> [Work to be completed]: Exactly as written, copy the lines that run from the start of the data below to the line containing "2.1 Missing Values Imputation", both ends included.

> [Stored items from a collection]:
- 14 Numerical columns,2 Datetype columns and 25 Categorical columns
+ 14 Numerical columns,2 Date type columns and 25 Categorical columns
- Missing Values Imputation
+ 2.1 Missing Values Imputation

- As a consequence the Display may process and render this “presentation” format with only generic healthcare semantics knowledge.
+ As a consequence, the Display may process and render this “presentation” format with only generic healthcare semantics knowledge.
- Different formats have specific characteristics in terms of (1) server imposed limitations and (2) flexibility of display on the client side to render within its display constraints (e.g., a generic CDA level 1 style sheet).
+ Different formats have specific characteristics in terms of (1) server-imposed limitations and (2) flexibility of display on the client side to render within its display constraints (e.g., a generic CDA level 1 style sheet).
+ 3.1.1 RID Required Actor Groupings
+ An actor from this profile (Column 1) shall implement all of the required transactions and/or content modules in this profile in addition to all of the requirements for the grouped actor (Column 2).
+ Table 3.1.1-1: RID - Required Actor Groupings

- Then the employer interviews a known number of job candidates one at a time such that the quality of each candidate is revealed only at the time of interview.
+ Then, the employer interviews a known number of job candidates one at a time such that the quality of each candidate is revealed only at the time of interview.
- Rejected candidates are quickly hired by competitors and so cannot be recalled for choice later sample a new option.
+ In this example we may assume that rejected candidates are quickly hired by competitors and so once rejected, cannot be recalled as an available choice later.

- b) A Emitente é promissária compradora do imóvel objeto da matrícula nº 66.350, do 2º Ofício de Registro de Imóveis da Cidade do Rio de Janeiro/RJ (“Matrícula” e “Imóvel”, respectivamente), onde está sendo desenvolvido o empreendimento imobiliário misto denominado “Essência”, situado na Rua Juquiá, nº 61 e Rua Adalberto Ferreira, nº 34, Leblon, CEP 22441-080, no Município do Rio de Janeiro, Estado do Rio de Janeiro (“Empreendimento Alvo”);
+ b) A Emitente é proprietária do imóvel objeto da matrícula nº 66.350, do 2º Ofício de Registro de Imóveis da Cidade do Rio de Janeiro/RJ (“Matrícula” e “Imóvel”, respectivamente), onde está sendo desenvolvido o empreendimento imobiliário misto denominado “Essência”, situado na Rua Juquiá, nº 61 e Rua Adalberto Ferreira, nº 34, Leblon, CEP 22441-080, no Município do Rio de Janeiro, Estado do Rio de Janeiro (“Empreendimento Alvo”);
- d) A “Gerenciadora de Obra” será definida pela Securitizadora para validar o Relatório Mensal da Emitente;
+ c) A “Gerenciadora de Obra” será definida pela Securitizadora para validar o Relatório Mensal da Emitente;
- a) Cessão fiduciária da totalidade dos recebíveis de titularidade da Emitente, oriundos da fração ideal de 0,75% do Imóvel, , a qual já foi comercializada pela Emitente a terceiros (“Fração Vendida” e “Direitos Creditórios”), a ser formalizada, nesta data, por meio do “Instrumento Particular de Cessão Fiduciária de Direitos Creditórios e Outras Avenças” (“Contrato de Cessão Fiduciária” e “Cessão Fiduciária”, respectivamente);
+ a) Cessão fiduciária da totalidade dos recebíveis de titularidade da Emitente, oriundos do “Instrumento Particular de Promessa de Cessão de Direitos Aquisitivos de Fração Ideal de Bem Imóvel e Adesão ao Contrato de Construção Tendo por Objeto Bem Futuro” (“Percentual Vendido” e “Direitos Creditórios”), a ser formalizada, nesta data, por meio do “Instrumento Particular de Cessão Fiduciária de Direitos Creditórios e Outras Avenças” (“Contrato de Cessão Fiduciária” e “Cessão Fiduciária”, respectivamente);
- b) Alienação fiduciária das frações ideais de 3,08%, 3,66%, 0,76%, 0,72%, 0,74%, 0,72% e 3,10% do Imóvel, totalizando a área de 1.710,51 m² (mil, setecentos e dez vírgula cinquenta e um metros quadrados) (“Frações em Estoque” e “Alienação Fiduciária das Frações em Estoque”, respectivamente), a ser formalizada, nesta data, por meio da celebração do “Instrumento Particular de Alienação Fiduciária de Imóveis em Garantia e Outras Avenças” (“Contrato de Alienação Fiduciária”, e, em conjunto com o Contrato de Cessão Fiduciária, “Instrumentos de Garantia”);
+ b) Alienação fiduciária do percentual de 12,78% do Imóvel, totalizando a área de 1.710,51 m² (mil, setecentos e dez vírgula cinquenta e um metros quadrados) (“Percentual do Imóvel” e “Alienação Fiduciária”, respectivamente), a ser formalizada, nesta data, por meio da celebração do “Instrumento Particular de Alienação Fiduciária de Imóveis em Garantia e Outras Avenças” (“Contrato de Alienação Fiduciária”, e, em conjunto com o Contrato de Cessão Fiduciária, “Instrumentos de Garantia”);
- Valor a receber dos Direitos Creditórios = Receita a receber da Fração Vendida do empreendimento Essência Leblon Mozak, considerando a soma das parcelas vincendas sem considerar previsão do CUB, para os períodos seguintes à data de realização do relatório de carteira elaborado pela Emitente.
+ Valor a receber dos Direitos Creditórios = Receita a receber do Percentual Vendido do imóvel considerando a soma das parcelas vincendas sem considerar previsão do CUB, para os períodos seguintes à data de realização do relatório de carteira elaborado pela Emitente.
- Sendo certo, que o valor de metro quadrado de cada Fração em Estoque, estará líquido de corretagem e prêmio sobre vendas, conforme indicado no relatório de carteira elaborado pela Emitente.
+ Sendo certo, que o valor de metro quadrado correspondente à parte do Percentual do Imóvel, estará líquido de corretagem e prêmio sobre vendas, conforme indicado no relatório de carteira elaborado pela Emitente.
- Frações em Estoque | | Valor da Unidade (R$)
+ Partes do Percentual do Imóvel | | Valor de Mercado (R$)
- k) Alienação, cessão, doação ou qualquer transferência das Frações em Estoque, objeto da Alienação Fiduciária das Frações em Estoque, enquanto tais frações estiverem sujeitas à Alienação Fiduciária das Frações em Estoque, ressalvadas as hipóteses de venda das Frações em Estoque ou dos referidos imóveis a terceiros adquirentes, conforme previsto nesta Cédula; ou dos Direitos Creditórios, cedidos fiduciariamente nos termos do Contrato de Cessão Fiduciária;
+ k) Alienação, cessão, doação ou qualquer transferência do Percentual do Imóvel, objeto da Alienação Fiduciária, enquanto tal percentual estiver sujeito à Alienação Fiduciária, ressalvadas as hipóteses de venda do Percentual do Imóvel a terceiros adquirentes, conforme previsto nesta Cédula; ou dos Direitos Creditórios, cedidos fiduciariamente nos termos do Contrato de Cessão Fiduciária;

> [Result]:
- 14 Numerical columns,2 Datetype columns and 25 Categorical columns
+ 14 Numerical columns,2 Date type columns and 25 Categorical columns
- Missing Values Imputation
+ 2.1 Missing Values Imputation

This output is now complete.